[Math] Abstract Inner Product Proof

Question

Let $B$ be a basis for the vector space $V$ and define $\langle,\rangle$ by $\langle u,v \rangle = [u]_B \cdot [v]_B$ for $u,v \in V$. Show that $\langle,\rangle $ is an inner product on $V$.

What I know is that it must adhere the following axioms in order to be considered an inner product:

• $\langle u,v \rangle = \langle v,u \rangle$ [Symmetry axiom]
• $\langle u + v,w \rangle = \langle u, w \rangle + \langle v, w \rangle$ [Additivity axiom]
• $\langle ku +,v\rangle = k \langle v,u \rangle$ [Homogeneity axiom]
• $\langle v,v\rangle \geq 0$ [Positivity axiom]

The abstractness of this proof is throwing me off, any help would be greatly appreciated.

Answer 1

@AidanSims's comment is awesome! However, I would like to share my step-by-step answer.

Let $B=\{v_1,v_2,\ldots,v_n\}$. Given $u,v,w\in V$, write $u=\sum_{i=1}^na_iv_i$, $v=\sum_{i=1}^nb_iv_i$, and $w=\sum_{i=1}^nc_iv_i$ for some scalars $a_i,b_i,c_i\in\mathbb{R}$.
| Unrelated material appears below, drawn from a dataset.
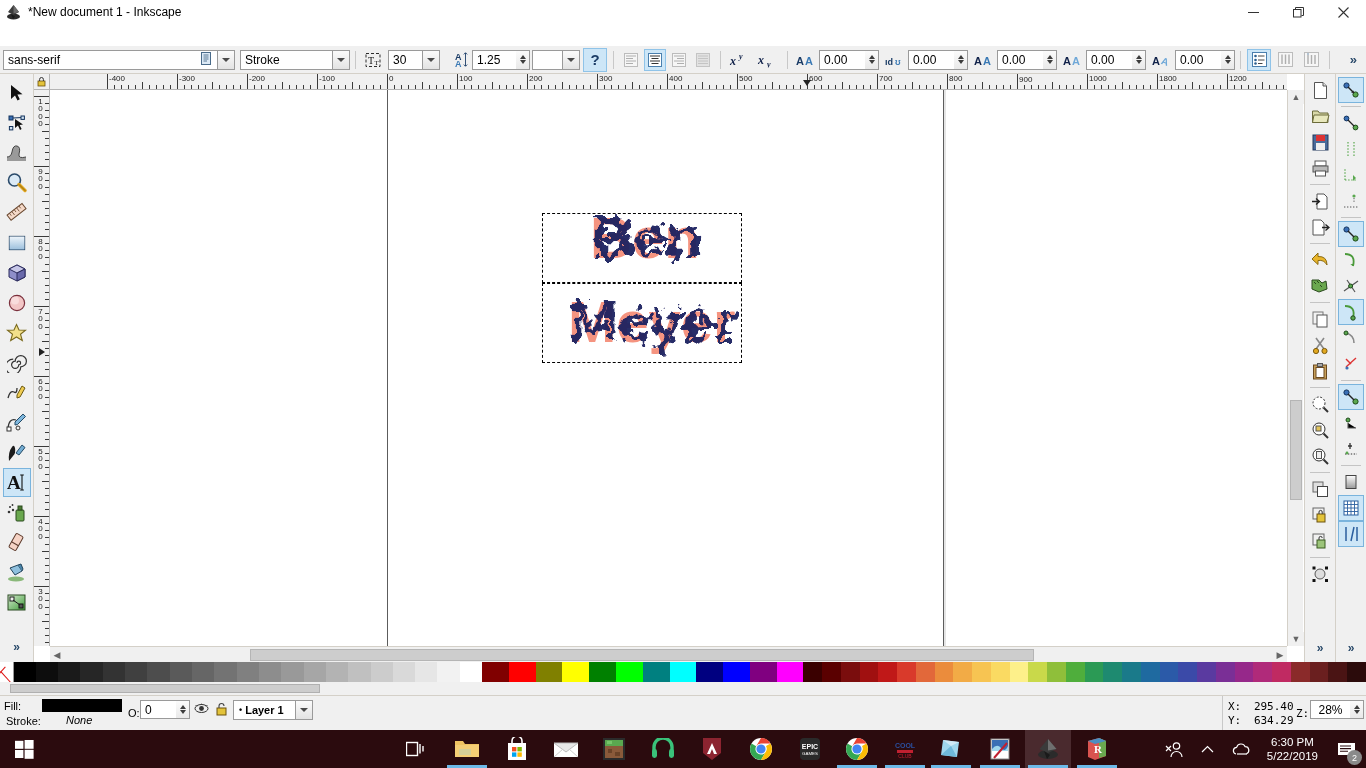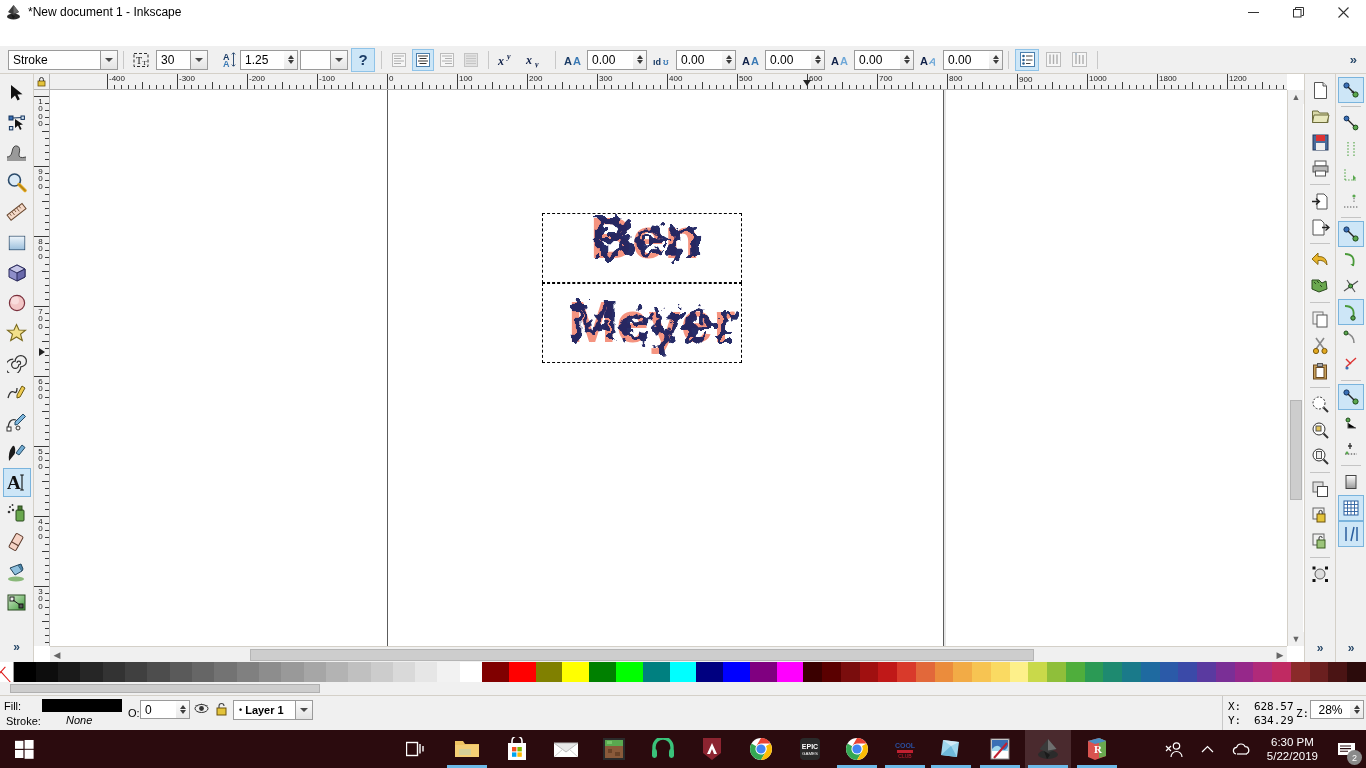"sans-serif" div.combo { html: none -> <div> <div> <span>sans-serif</span> <span> <svg> <rect></rect> <path></path> </svg> </span> </div> <div></div> </div> }
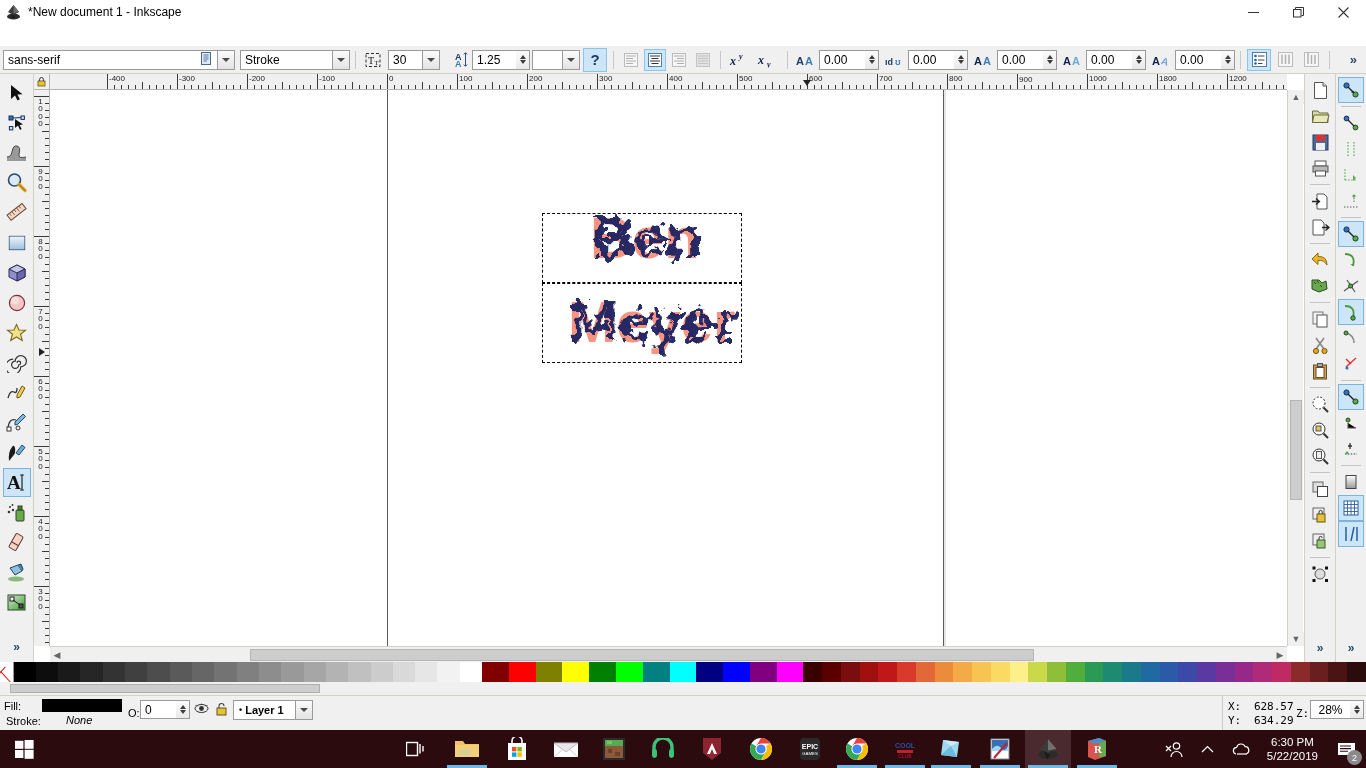"628.57" span { text: 628.57 -> 295.40 }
• We have \begin{align} \left\langle u,v\right\rangle &=[u]_B\cdot[v]_B =\begin{pmatrix}a_1\\a_2\\\vdots\\a_n \end{pmatrix}\cdot \begin{pmatrix}b_1\\b_2\\\vdots\\b_n \end{pmatrix} =\sum_{i=1}^na_ib_i\\ &=\sum_{i=1}^nb_ia_i =\begin{pmatrix}b_1\\b_2\\\vdots\\b_n \end{pmatrix}\cdot\begin{pmatrix}a_1\\a_2\\\vdots\\a_n \end{pmatrix} =[v]_B\cdot[u]_B =\left\langle v,u\right\rangle. \end{align}
• We have \begin{align} \left\langle u+v,w\right\rangle &=[u+v]_B\cdot[w]_B =\begin{pmatrix}a_1+b_1\\a_2+b_2\\\vdots\\a_n+b_n \end{pmatrix}\cdot \begin{pmatrix}c_1\\c_2\\\vdots\\c_n \end{pmatrix} =\sum_{i=1}^n(a_i+b_i)c_i\\ &=\sum_{i=1}^na_ic_i+\sum_{i=1}^nb_ic_i =\begin{pmatrix}a_1\\a_2\\\vdots\\a_n \end{pmatrix}\cdot\begin{pmatrix}c_1\\c_2\\\vdots\\c_n \end{pmatrix}+ \begin{pmatrix}b_1\\b_2\\\vdots\\b_n \end{pmatrix}\cdot\begin{pmatrix}c_1\\c_2\\\vdots\\c_n \end{pmatrix}\\ &=[u]_B\cdot[w]_B+[v]_B\cdot[w]_B =\left\langle u,w\right\rangle+\left\langle v,w\right\rangle. \end{align}
• Given $k\in\mathbb{R}$, then we have \begin{align} \left\langle ku,v\right\rangle &=[ku]_B\cdot[v]_B =\begin{pmatrix}ka_1\\ka_2\\\vdots\\ka_n \end{pmatrix}\cdot \begin{pmatrix}b_1\\b_2\\\vdots\\b_n \end{pmatrix} =\sum_{i=1}^n(ka_i)b_i\\ &=k\sum_{i=1}^na_ib_i =k\begin{pmatrix}a_1\\a_2\\\vdots\\a_n \end{pmatrix}\cdot\begin{pmatrix}b_1\\b_2\\\vdots\\b_n \end{pmatrix} =k\left([u]_B\cdot[v]_B\right) =k\left\langle u,v\right\rangle. \end{align}
• We have \begin{align} \left\langle v,v\right\rangle &=[v]_B\cdot[v]_B =\begin{pmatrix}b_1\\b_2\\\vdots\\b_n \end{pmatrix}\cdot \begin{pmatrix}b_1\\b_2\\\vdots\\b_n \end{pmatrix} =\sum_{i=1}^nb_i^2\geq 0. \end{align}